I struggled to be a good mum today. You cried a lot and it made me cry. You shouted ‘mumumum’ on repeat, despite knowing lots of other words. I got frustrated. You wouldn’t let me leave you alone and it made me angry. I lost my temper and I shouted. You cried even more. You are teething again, and it makes you clingy, and sometimes I don’t have enough patience. Sometimes I struggle with the fact that I never have any time alone. When you want to join me in the shower every morning, or you want to sit on my knee when I need to use the bathroom, it is difficult. I do try my hardest, but being a mum is the most challenging job that I have ever had.

When I am having a bad day, I forget all the good parts of being a parent. I forget how amazing you are, and how your smile makes my whole day. I forget how tickling you under your chin makes you giggle, and it lights up my whole world. I forget how incredible you are for being able to walk and to talk, when you are so little. I forget how beautiful you look when you fall asleep on my chest. I forget how happy I am when you want to sit on my knee, and to read a book, or to cuddle in to me and watch the television.
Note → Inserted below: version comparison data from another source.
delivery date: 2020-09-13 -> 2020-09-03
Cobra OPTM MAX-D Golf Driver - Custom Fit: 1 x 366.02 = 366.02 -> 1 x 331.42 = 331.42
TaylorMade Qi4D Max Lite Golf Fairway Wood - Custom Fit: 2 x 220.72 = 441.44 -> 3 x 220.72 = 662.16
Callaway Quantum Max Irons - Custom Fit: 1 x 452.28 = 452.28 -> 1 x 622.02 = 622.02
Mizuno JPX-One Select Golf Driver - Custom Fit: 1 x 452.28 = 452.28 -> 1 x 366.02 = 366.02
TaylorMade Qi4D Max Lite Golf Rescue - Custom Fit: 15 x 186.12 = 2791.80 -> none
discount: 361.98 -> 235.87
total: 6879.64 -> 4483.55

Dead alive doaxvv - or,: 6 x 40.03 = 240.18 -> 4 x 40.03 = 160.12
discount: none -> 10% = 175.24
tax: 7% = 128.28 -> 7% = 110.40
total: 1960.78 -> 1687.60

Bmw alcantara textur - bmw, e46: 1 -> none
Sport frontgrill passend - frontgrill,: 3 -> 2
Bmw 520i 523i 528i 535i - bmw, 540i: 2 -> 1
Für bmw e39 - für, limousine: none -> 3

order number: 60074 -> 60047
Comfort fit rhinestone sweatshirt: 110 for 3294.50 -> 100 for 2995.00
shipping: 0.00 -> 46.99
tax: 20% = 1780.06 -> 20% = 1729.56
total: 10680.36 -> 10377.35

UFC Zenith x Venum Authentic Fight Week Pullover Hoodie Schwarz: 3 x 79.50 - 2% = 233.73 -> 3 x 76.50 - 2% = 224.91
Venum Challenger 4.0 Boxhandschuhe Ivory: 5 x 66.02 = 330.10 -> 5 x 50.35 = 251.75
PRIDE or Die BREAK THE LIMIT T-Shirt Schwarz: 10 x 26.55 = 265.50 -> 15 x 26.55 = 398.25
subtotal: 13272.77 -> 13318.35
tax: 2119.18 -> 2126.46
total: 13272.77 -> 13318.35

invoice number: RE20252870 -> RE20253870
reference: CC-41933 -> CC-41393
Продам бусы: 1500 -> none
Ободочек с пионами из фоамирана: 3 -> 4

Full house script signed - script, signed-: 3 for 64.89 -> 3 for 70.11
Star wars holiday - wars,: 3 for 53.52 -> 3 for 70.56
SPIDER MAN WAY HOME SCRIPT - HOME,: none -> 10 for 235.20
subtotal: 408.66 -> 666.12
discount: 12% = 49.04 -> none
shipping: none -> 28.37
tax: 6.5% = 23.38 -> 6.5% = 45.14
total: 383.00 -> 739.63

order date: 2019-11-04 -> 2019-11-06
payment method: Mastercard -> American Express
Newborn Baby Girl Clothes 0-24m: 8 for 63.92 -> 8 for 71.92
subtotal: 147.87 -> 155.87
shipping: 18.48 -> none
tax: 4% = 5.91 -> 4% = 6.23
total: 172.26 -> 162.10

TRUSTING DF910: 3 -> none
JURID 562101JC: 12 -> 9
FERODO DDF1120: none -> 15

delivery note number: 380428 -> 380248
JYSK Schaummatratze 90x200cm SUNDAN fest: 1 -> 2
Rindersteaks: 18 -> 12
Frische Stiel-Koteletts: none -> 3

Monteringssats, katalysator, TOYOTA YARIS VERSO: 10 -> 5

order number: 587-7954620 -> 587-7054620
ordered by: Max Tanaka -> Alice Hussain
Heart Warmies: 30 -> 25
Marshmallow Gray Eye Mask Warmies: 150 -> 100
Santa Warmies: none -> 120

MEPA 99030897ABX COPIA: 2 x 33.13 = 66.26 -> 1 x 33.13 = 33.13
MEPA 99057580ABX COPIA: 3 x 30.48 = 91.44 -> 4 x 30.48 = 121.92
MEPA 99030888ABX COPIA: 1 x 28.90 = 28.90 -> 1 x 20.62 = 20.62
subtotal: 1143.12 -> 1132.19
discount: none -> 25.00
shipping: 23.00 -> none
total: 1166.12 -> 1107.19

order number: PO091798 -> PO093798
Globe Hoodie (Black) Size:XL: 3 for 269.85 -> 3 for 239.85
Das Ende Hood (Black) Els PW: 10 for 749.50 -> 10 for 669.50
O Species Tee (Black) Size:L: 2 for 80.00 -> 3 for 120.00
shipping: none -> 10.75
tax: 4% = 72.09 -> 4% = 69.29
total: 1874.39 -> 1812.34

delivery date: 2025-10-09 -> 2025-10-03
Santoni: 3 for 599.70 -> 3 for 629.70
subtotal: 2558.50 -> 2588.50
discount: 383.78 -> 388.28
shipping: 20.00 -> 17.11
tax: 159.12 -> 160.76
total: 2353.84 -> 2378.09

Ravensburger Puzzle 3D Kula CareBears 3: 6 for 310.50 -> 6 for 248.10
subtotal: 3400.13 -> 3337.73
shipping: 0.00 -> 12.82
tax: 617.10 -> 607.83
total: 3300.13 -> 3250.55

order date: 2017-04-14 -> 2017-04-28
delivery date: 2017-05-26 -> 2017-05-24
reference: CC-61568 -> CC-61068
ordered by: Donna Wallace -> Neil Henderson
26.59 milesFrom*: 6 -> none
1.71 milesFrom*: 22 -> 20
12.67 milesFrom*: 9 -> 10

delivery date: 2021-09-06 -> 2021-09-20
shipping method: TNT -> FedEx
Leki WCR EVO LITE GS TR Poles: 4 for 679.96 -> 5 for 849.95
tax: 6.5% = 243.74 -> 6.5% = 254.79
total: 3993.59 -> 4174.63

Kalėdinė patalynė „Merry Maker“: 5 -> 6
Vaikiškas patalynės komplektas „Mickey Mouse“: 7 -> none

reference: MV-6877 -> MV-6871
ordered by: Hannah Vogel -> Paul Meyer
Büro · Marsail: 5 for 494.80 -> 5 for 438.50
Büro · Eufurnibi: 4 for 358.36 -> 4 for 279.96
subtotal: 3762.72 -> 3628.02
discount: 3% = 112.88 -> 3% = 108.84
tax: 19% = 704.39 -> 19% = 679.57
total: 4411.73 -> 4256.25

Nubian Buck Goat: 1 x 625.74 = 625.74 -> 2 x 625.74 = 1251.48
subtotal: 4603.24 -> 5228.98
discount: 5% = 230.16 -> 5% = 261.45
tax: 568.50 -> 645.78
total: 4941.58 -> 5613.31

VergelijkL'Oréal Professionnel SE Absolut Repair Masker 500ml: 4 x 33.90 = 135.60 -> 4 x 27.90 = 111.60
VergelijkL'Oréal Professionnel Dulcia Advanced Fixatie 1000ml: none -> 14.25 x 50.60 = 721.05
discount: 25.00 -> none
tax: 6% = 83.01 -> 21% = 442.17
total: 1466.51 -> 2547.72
I forget how your whole face lights up when I walk into a room, or how happy you are when the dog licks your face. I forget how kind you are, and how you are amazing at sharing, even when it is your favourite food, or your favourite toy. I forget how wonderful you are for being able to entertain yourself for long periods of time, when I am busy and I am trying to complete my university work. I forget how much you want to help me; unloading the dishwasher, loading the washing machine, cleaning the floor or the table.

It is easy to forget how amazing you are when I am tired. When I become your mum, my whole life changed, and sometimes it is hard to deal with. Sometimes I can’t deal with the fact that I no longer get alone time, and even just nipping to the shops takes three times as long with a baby in tow. Sometimes I am tired because you haven’t slept through the night, and you are refusing all of your naps.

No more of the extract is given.